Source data
—————

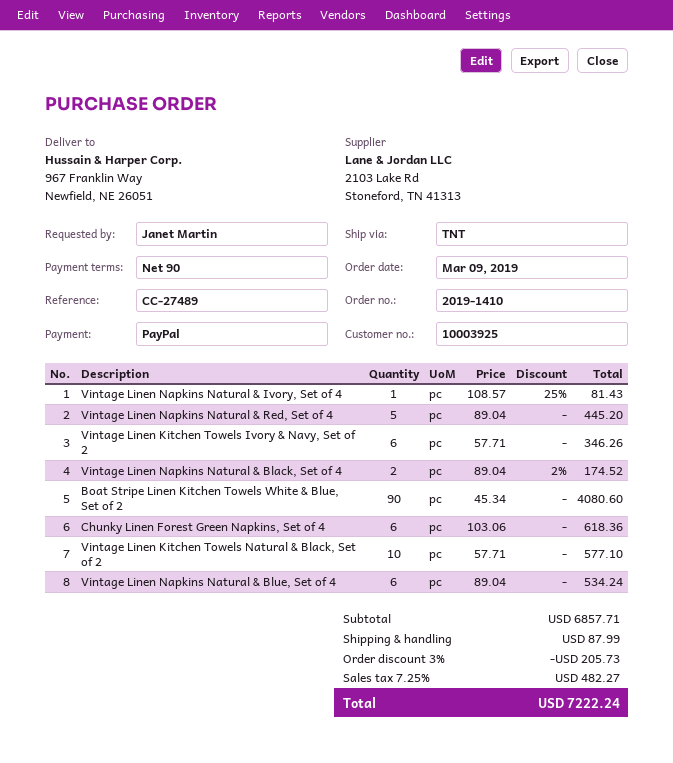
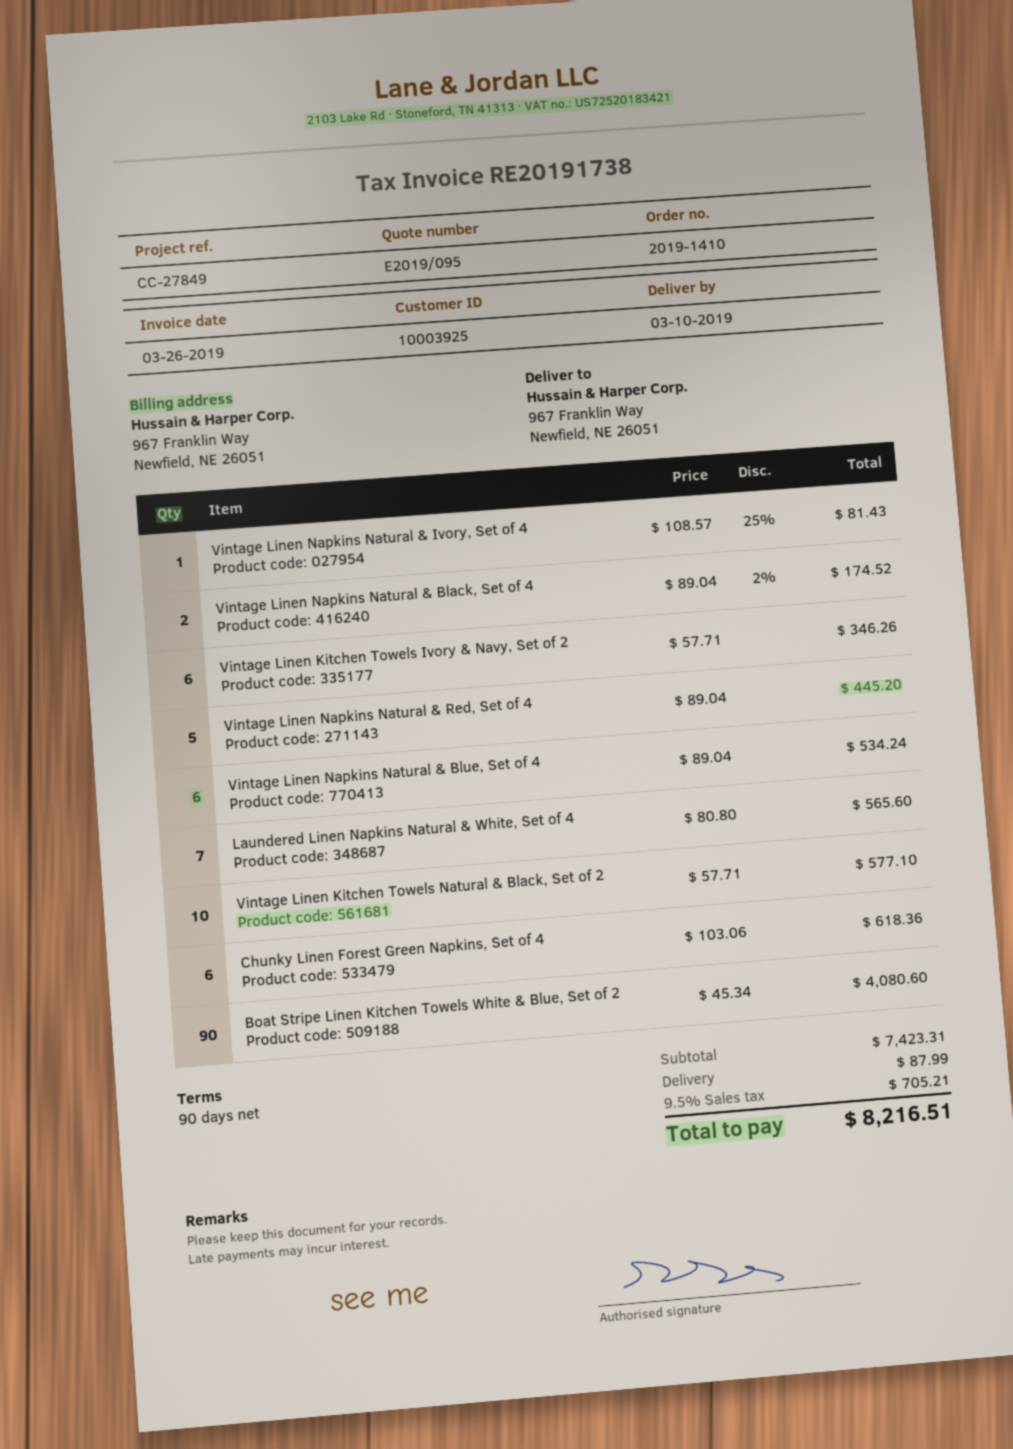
reference: CC-27489 -> CC-27849
Laundered Linen Napkins Natural & White, Set of 4: none -> 7 x 80.80 = 565.60
subtotal: 6857.71 -> 7423.31
discount: 3% = 205.73 -> none
tax: 7.25% = 482.27 -> 9.5% = 705.21
total: 7222.24 -> 8216.51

—————

Every entry must be written out exactly, with all pictures left out.

reference: CC-27489 -> CC-27849
Laundered Linen Napkins Natural & White, Set of 4: none -> 7 x 80.80 = 565.60
subtotal: 6857.71 -> 7423.31
discount: 3% = 205.73 -> none
tax: 7.25% = 482.27 -> 9.5% = 705.21
total: 7222.24 -> 8216.51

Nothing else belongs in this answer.